Start of MATERIAL TO PROCESS
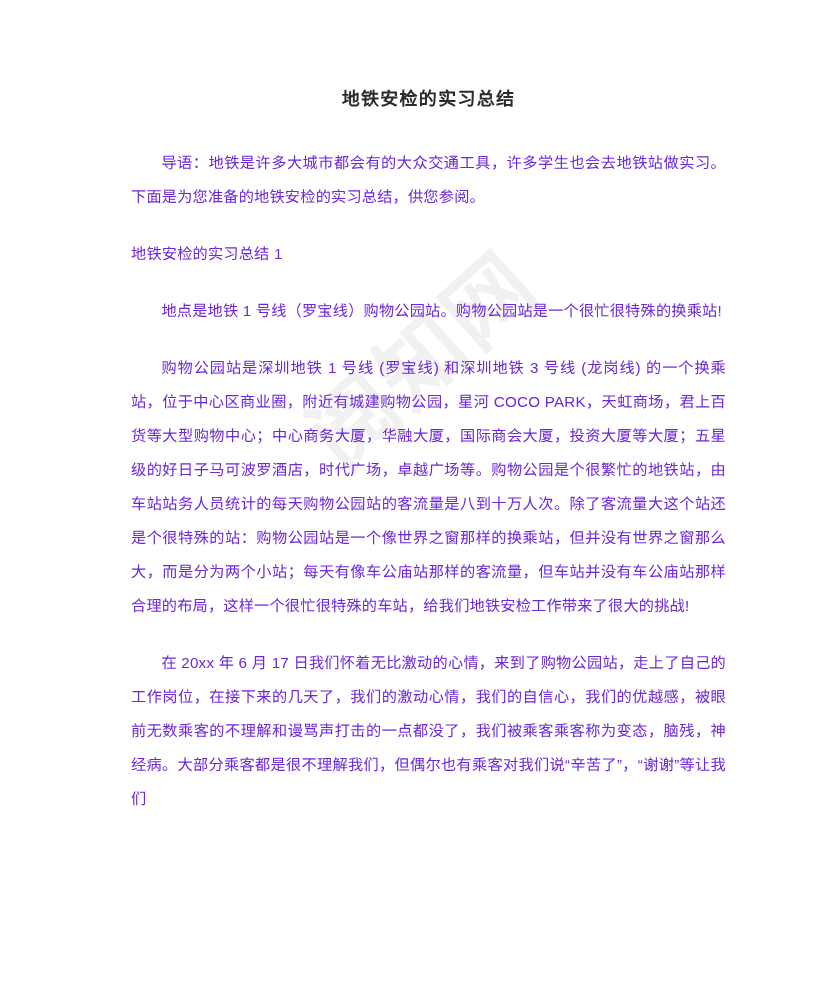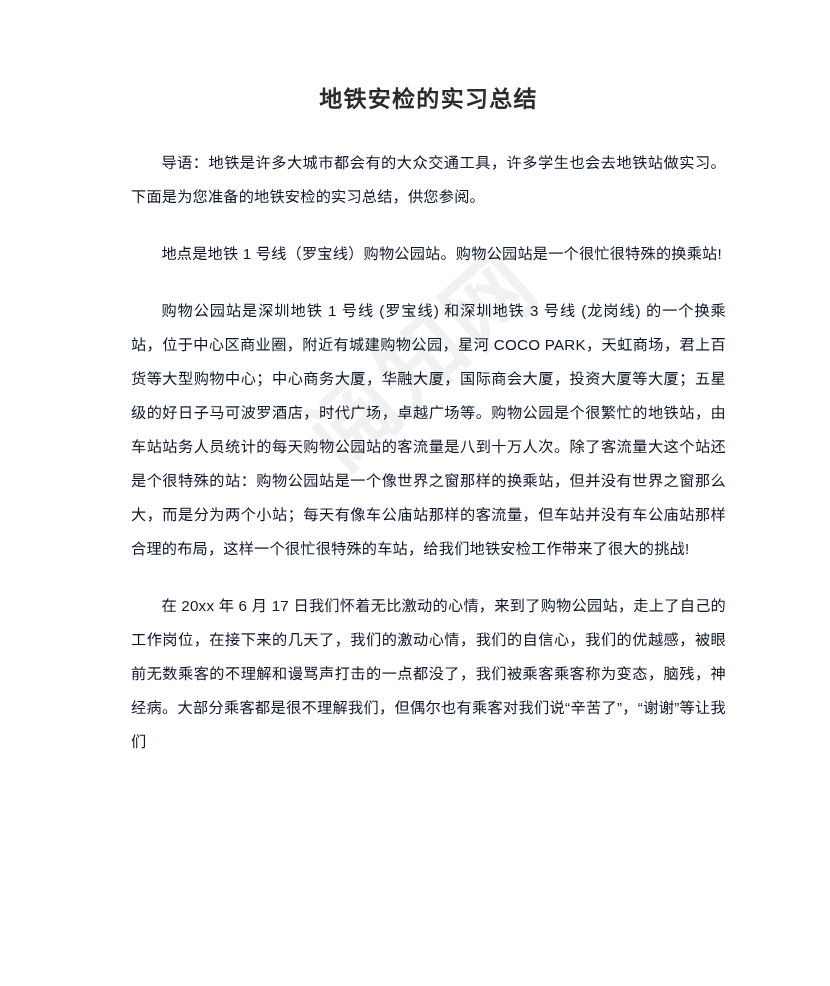"地铁安检的实习总结" .doc-title { font-size: 23px -> 18px }
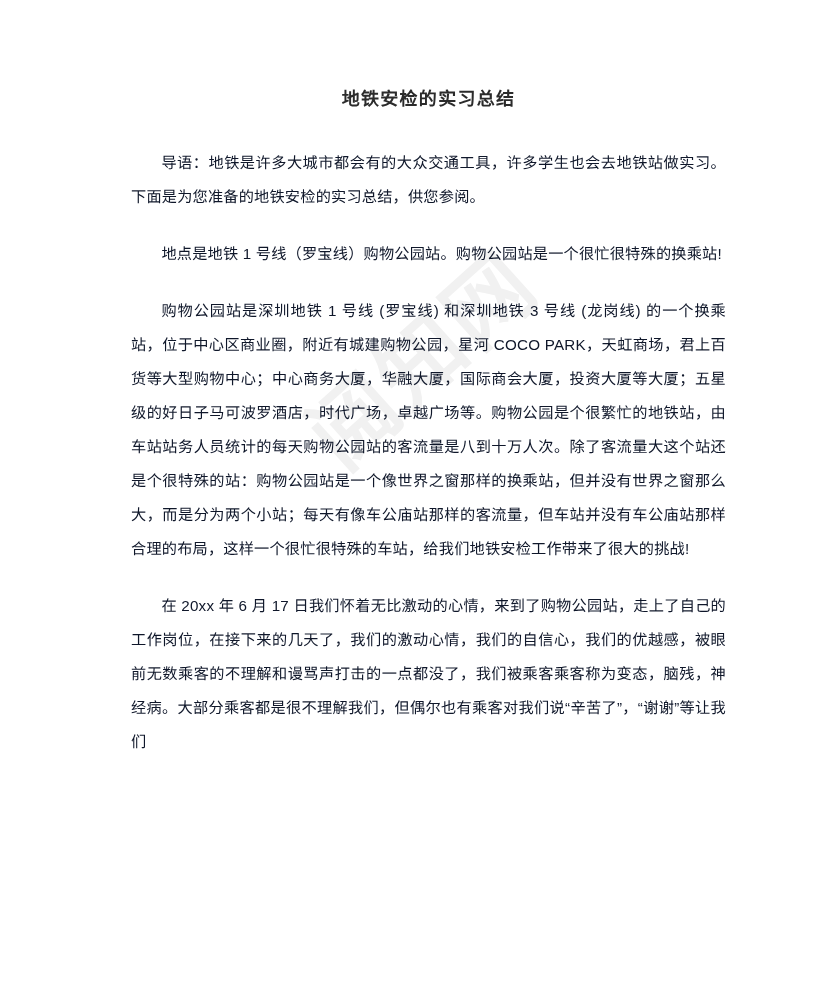"导语：地铁是许多大城市都会有的大众交通工具，许多学生也会去地铁站做实习。下面是为" p.para { color: #0f172a -> #6d28d9 }
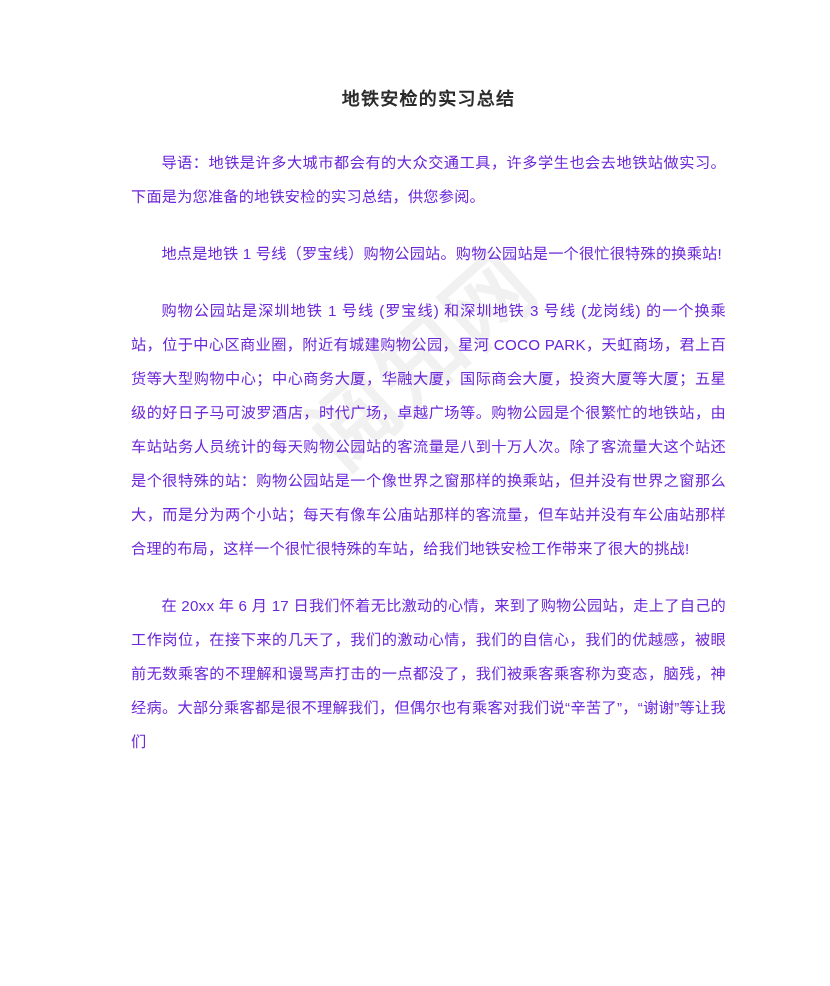"地铁安检的实习总结 1" p.para { html: none -> <p>地铁安检的实习总结 1</p> }
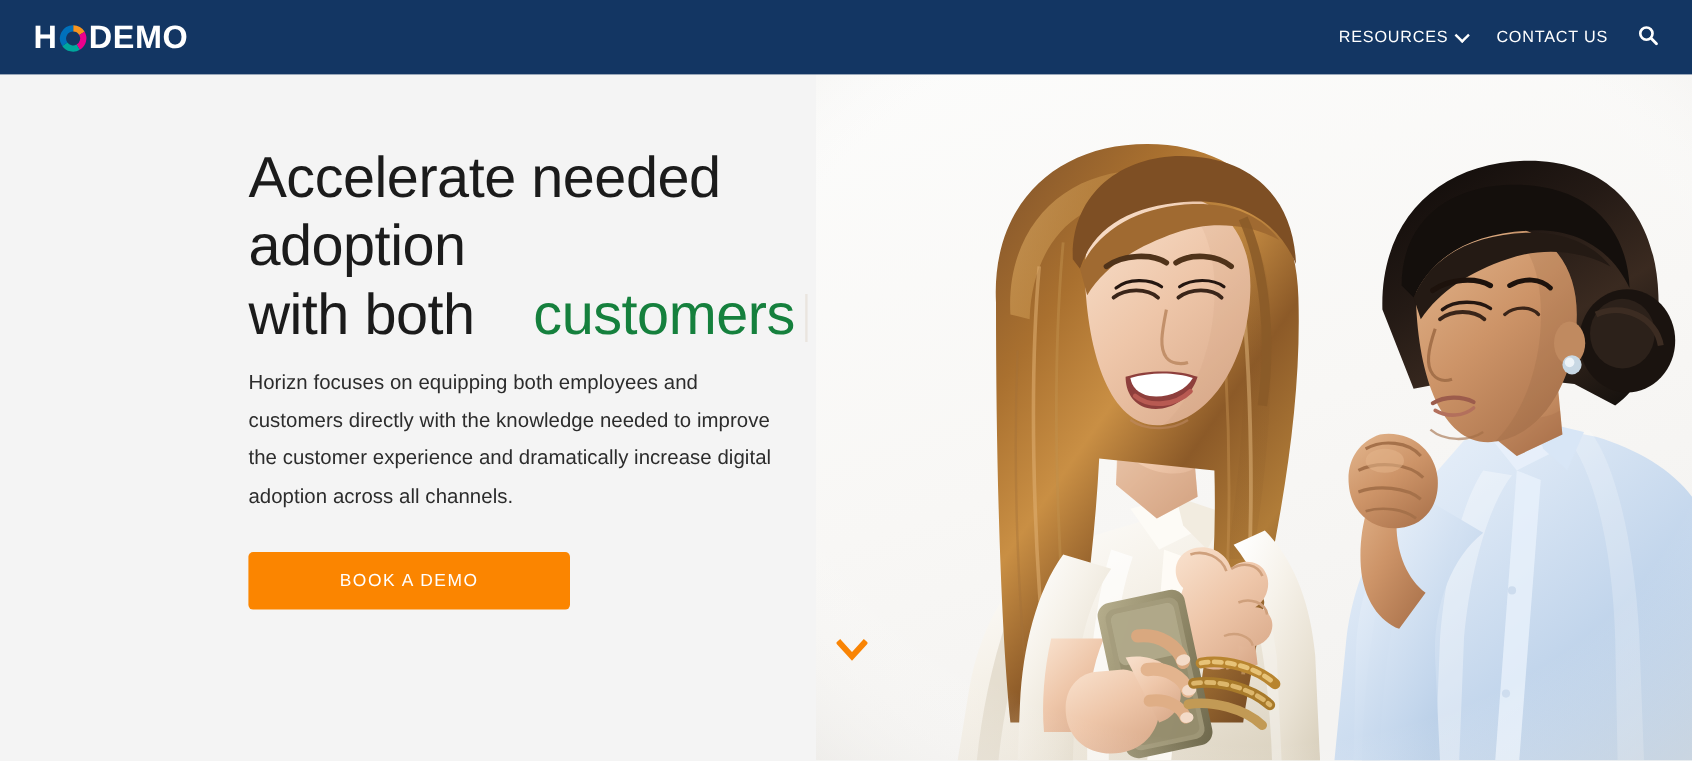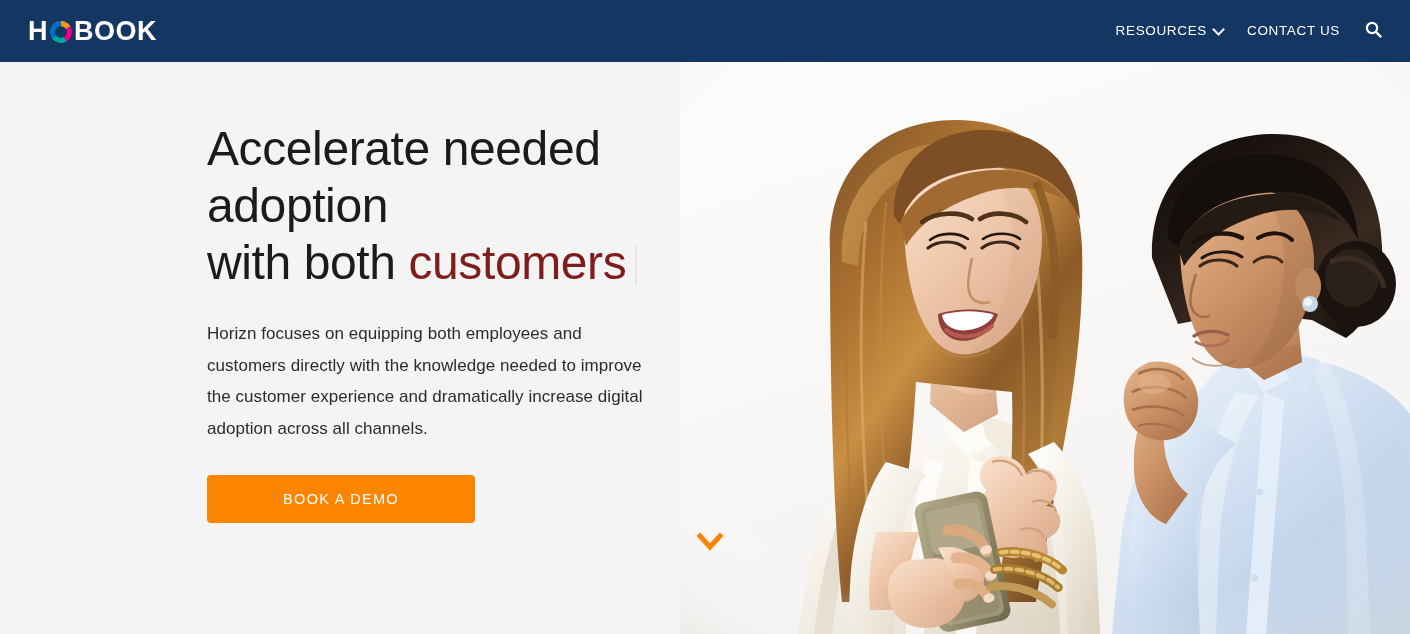"BOOK" span { text: BOOK -> DEMO }
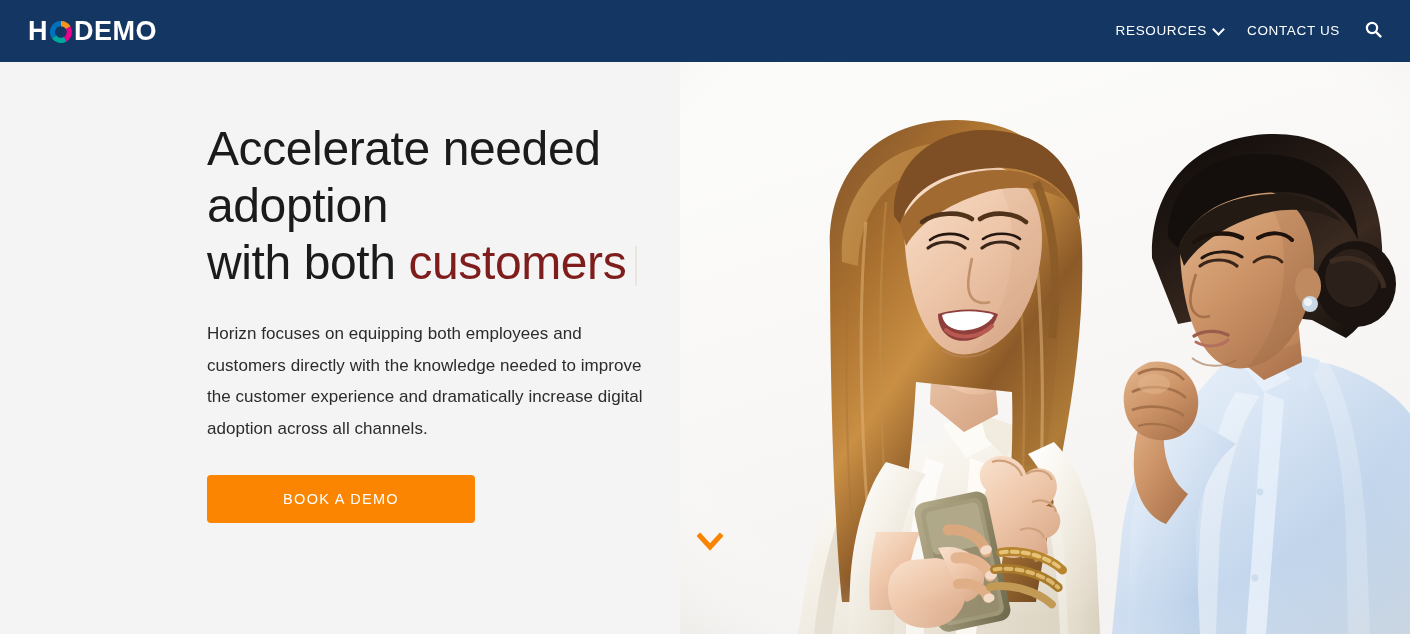"customers" .hero-title .accent { color: #7f1d1d -> #15803d; margin-left: none -> 36px }
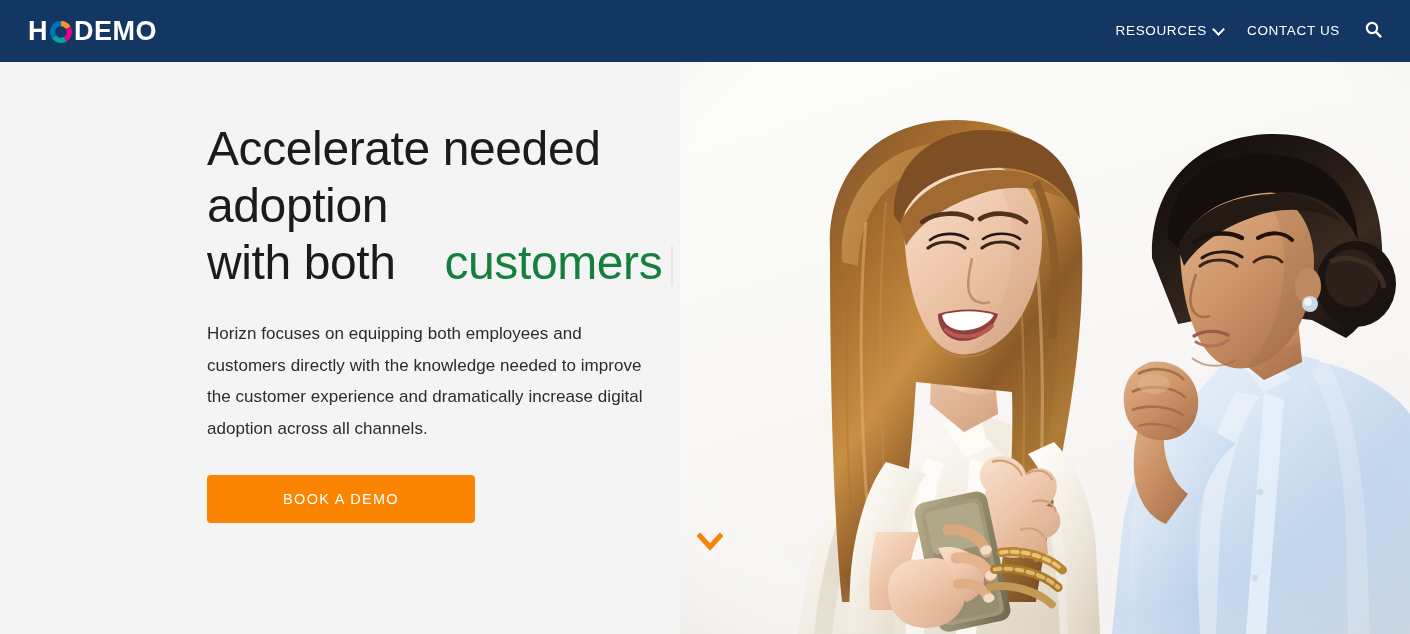"Horizn focuses on equipping both" .hero-sub { margin-top: 27px -> 12px }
End of MATERIAL TO PROCESS
## [WHAT THE EXERCISE ASKS]
Each entry above should be restated word for word, though no picture may appear in the copy.

## [YOUR RESPONSE]
"地铁安检的实习总结" .doc-title { font-size: 23px -> 18px }
"导语：地铁是许多大城市都会有的大众交通工具，许多学生也会去地铁站做实习。下面是为" p.para { color: #0f172a -> #6d28d9 }
"地铁安检的实习总结 1" p.para { html: none -> <p>地铁安检的实习总结 1</p> }
"BOOK" span { text: BOOK -> DEMO }
"customers" .hero-title .accent { color: #7f1d1d -> #15803d; margin-left: none -> 36px }
"Horizn focuses on equipping both" .hero-sub { margin-top: 27px -> 12px }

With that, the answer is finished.